Journalism has changed a lot in the years since Herrick took early retirement from the AP in 1971, particularly when it comes to access. Herrick covered a number of presidents and vice presidents, and was able to travel alongside them, close to the action, and sit down with them privately.

“Today, you’ve got a president that’s condemning the media,” Herrick said.

Bethanie Constant, who works with the Virginia Communications Hall of Fame at Virginia Commonwealth University, said now more than ever journalists must be recognized for their important contributions.

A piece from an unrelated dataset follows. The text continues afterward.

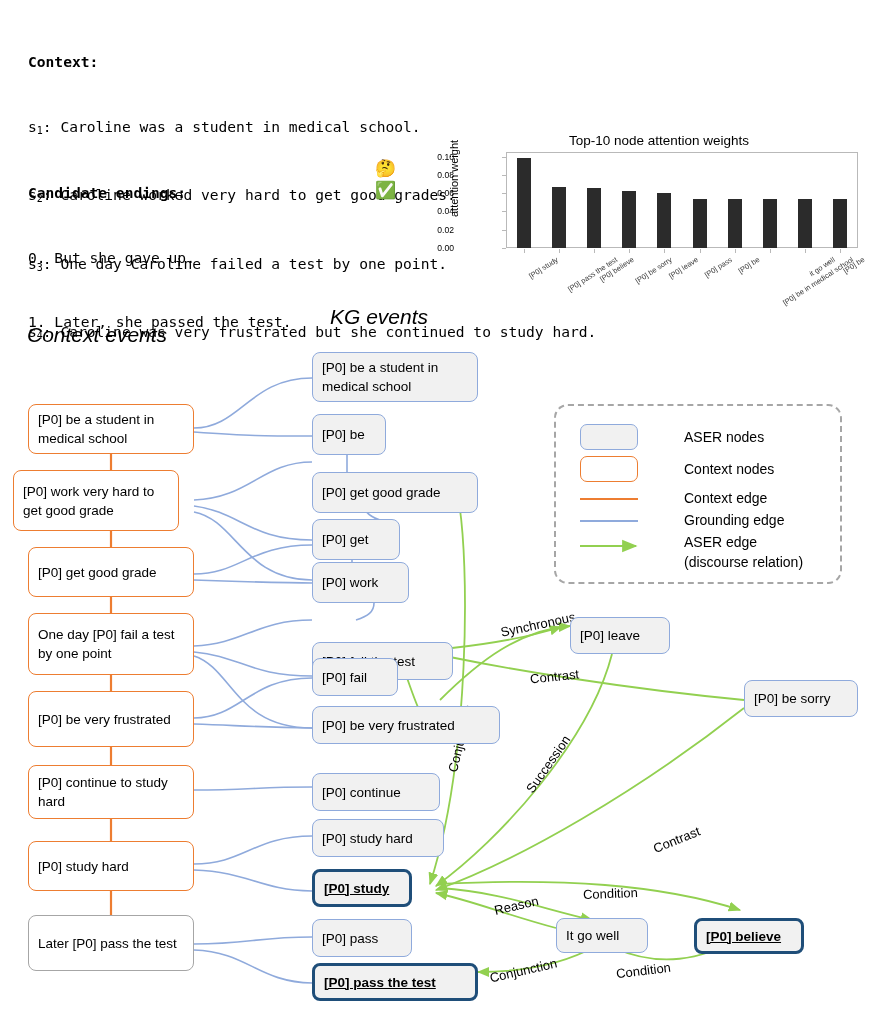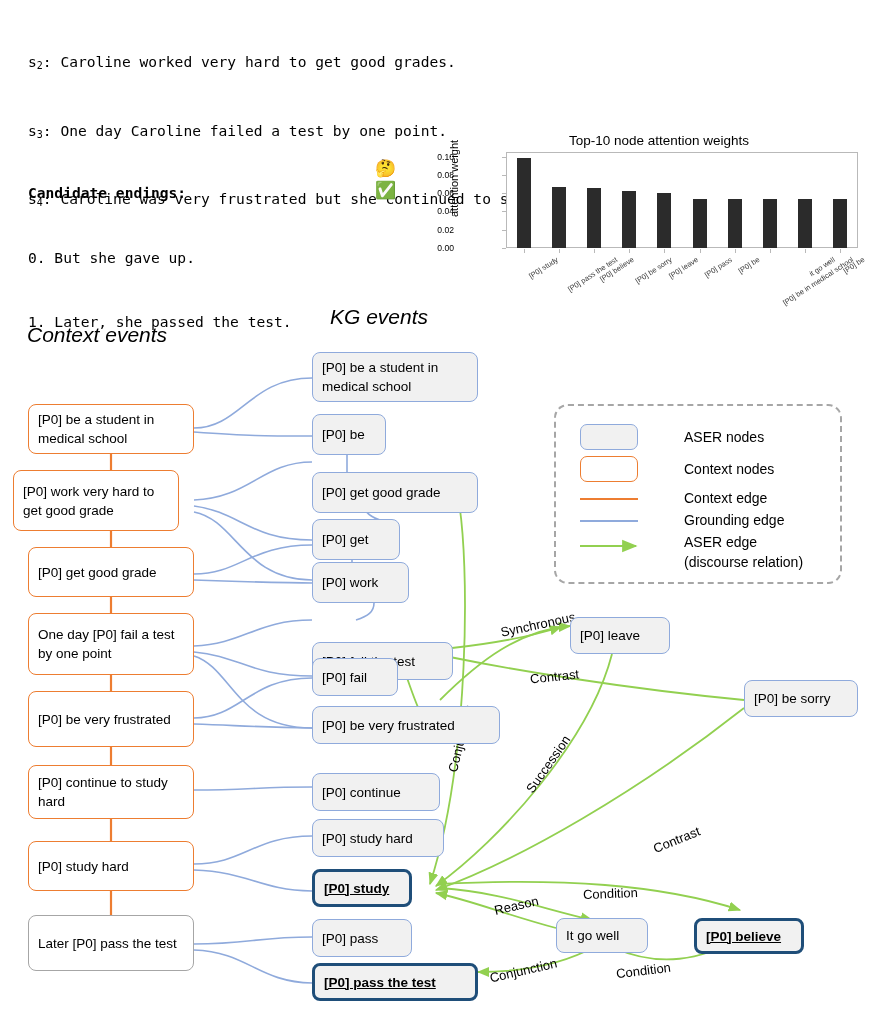"Context:" div.hd { html: none -> <div>Context:</div> }
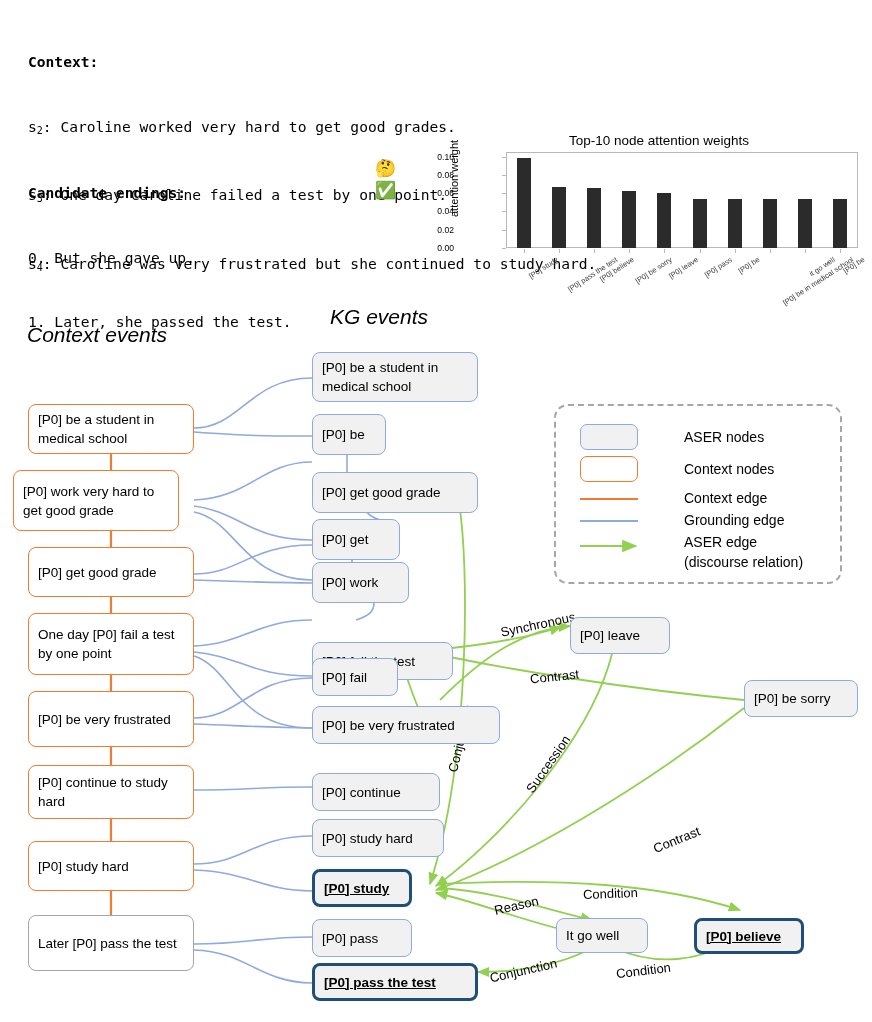"s1: Caroline was a student" div { html: none -> <div><span>s</span><span>1</span><span>: Caroline was a student in medical school.</span></div> }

And, though he hung up his camera in 1971, that includes Herrick.

“It’s amazing that he’s gotten to the age of 91 and hasn’t been recognized in this way before, and we wanted to make sure that he was,” Constant said.

Herrick still takes photos occasionally, but not often. He misses it, but has the memories - and countless photographs - to help him reflect on his 28-year career, for which he is thankful.

“God and the AP have given me opportunities I could never have had,” Herrick said. “I mean, I’m the luckiest kid in the world to have done what I’ve done.”